Mr. Kathman's claim that this
signature is "widely accepted" by "many, many" people as the poet's
seventh signature, is likewise premature.
Bibliography
Bald, R.C. "The Booke of Sir
Thomas More and Its Problems." Shakespeare Survey
(1949): 44-61.
Bawcutt, N.W. "The Year's
Contributions to Shakespearian Study," Shakespeare Survey
28
(1975): 164-5.
Berman, Ronald.
Review of Shakespeare's Hidden Life by W. Nicholas Knight.
Renaissance Quarterly
(spring 1974): 99-100.
Campbell, Oscar James. The Reader's
Encyclopedia of Shakespeare.
New York: Thomas Y. Crowell Co., 1966.
Dawson, Giles. "A Seventh Signature
for Shakespeare." Shakespeare Quarterly 43
(spring 1992): 72-79.
Duncan-Jones, Katherine. Ungentle
Shakespeare: Scenes from His Life.
London: Arden Shakespeare, 2001.
Hays, Michael L. "Shakespeare's Hand in Sir
Thomas More:
Some Aspects of the Paleographic Argument."
Shakespeare Studies
(1975): 241-253.
Honan, Park. Shakespeare: A Life.
Oxford: Oxford University Press, 1998.
Kay,
Dennis. Shakespeare: His Life, Work and Era.
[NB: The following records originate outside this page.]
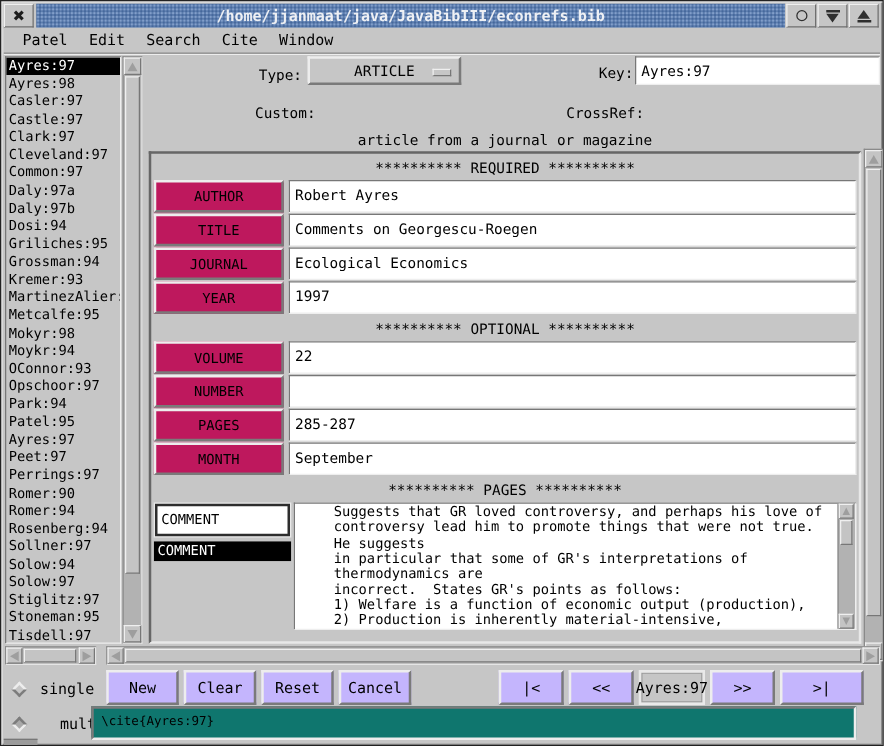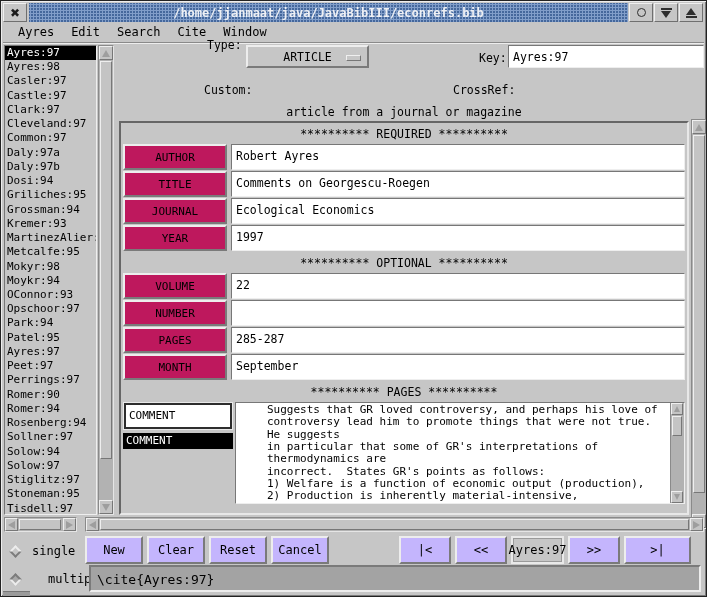"Ayres" span.menu-item { text: Ayres -> Patel }
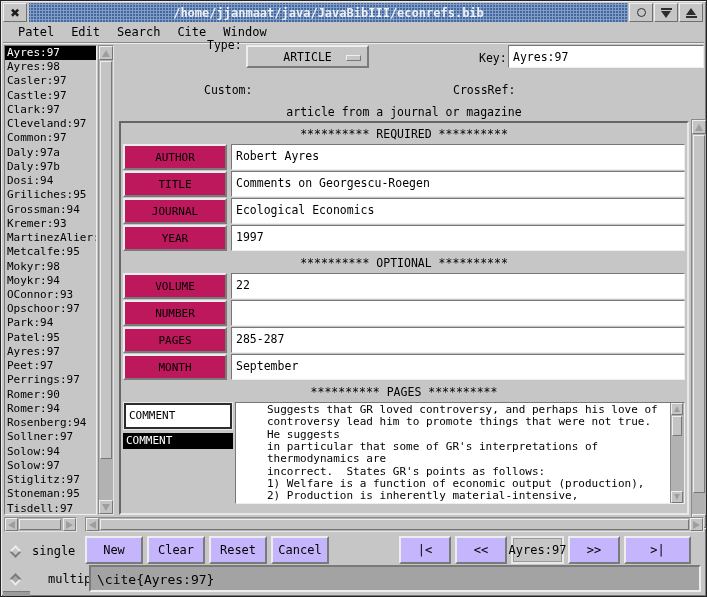"Type:" .type-label { top: 37px -> 52px }
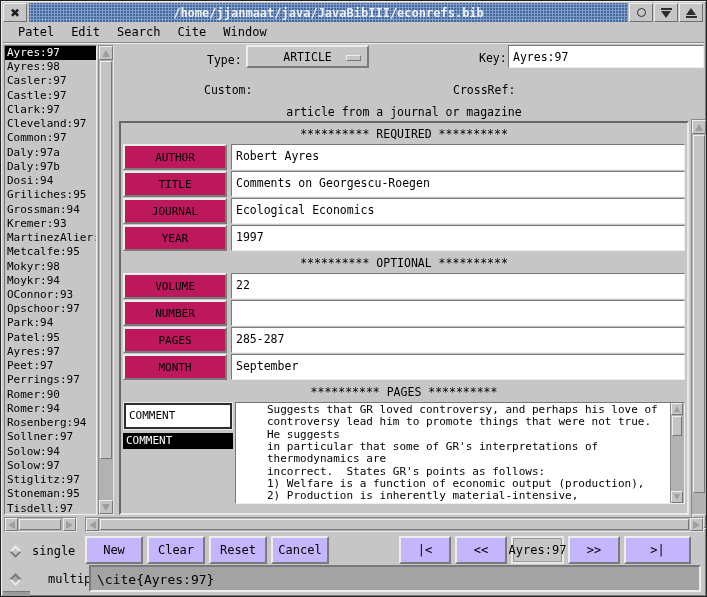"\cite{Ayres:97}" .cite-input { background: #a3a3a3 -> #0f766e; font-size: 13px -> 10px; left: 88px -> 72px }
New York: William Morrow, 1992.
Knight, W. Nicholas.
Shakespeare's Hidden Life: Shakespeare at the Law
1585-1595.
New York: Mason & Lipscomb, 1973.
Schoeck, R.J. Review of Shakespeare's Hidden
Life by W. Nicholas Knight. Shakespeare Quarterly
(summer 1975): 305-7.
Schoenbaum, Samuel.
William Shakespeare: Records and Images.
New York: Oxford University Press, 1981.
-----.William Shakespeare:
A Compact Documentary Life.
1977. Revised Edition with a New Postscript, New York: Oxford University Press, 1987.
Shapiro, I.A. "The Significance of A Date,"
Shakespeare Survey 8
(1955): 100-105.
Thomas, David, and Jane Cox. Shakespeare in
the Public Records,
Public Record Office.
London: Her Majesty's Stationery Office, 1985.